Records from a collection:
***

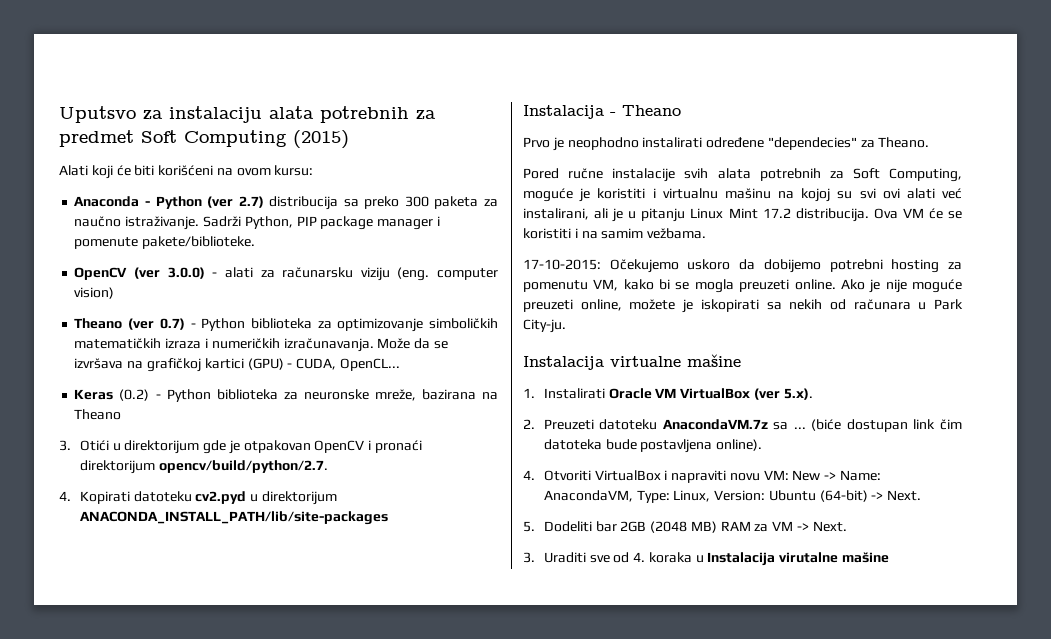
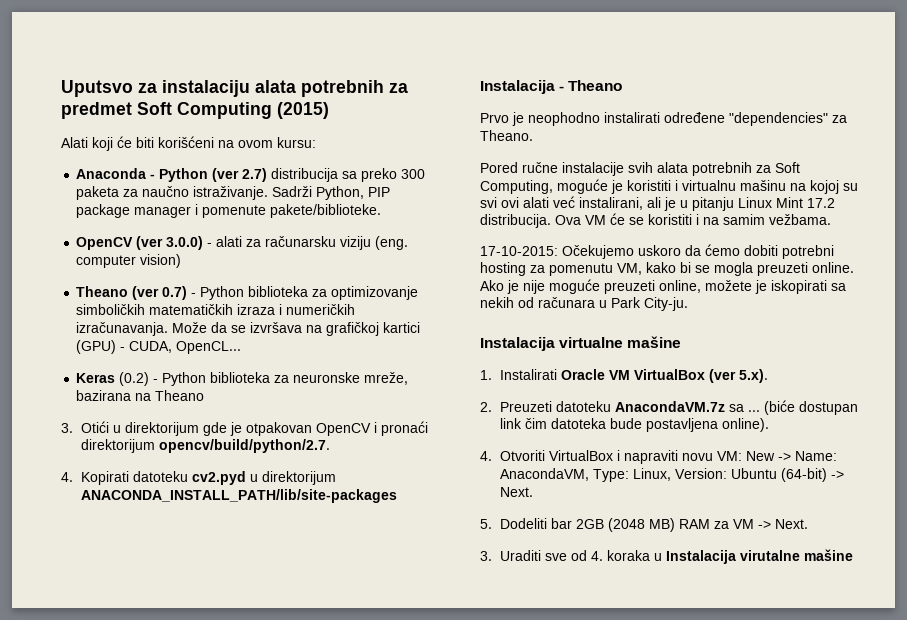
[767,137,857,150] "dependecies" -> [729,112,828,126] "dependencies"
[763,259,821,273] dobijemo -> [705,244,778,256] ćemo dobiti

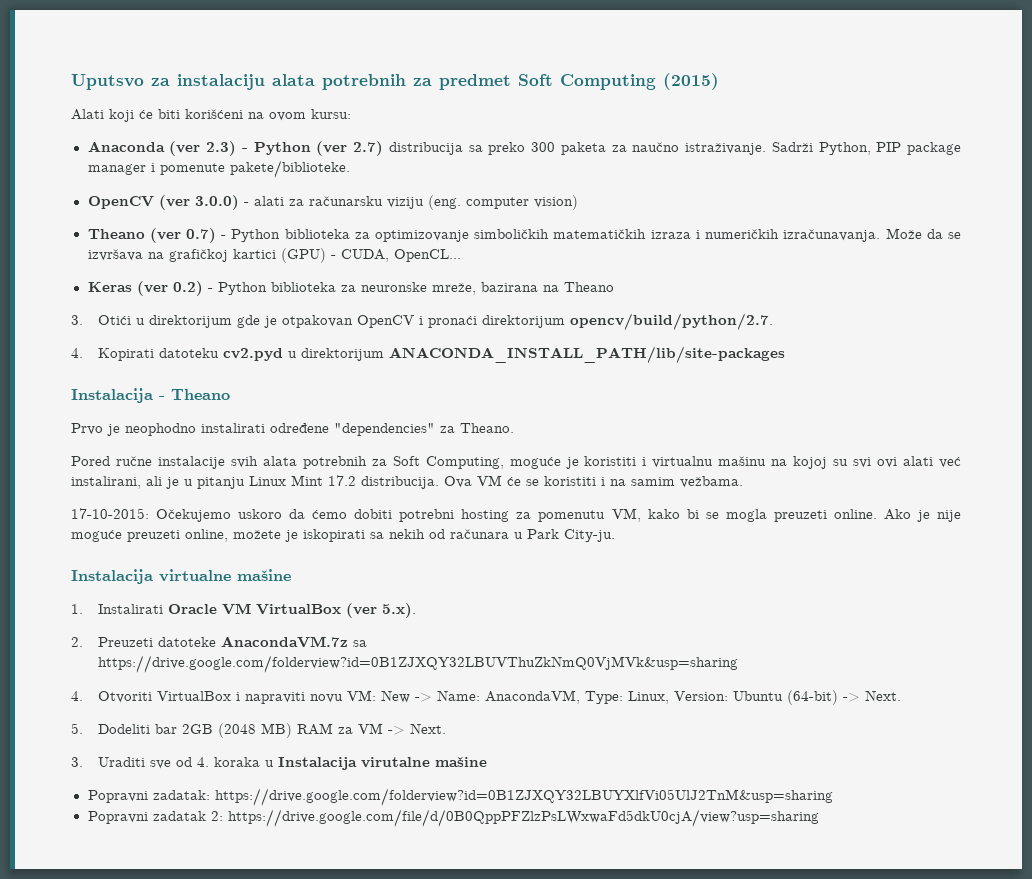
(147, 173) none -> [169,141,236,156] (ver 2.3)
[119,372,150,386] (0.2) -> [136,281,203,296] (ver 0.2)
[555,401,611,412] datoteku -> [158,637,217,647] datoteke
[747,400,858,415] [499,418,769,432] ... (biće dostupan link čim datoteka bude postavljena online). -> [98,655,739,673] https://drive.google.com/folderview?id=0B1ZJXQY32LBUVThuZkNmQ0VjMVk&usp=sharing
(853, 555) none -> [87,788,833,806] [87,809,819,827] // Popravni zadatak: https://drive.google.com/folderview?id=0B1ZJXQY32LBUYXlfVi05UlJ2TnM&usp=sharing // Popravni zadatak 2: https://drive.google.com/file/d/0B0QppPFZlzPsLWxwaFd5dkU0cjA/view?usp=sharing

***

With the line containing "[119,372,150,386] (0.2) ->" as the first and the last line of the records as the final one, print exactly the lines in that span.

[119,372,150,386] (0.2) -> [136,281,203,296] (ver 0.2)
[555,401,611,412] datoteku -> [158,637,217,647] datoteke
[747,400,858,415] [499,418,769,432] ... (biće dostupan link čim datoteka bude postavljena online). -> [98,655,739,673] https://drive.google.com/folderview?id=0B1ZJXQY32LBUVThuZkNmQ0VjMVk&usp=sharing
(853, 555) none -> [87,788,833,806] [87,809,819,827] // Popravni zadatak: https://drive.google.com/folderview?id=0B1ZJXQY32LBUYXlfVi05UlJ2TnM&usp=sharing // Popravni zadatak 2: https://drive.google.com/file/d/0B0QppPFZlzPsLWxwaFd5dkU0cjA/view?usp=sharing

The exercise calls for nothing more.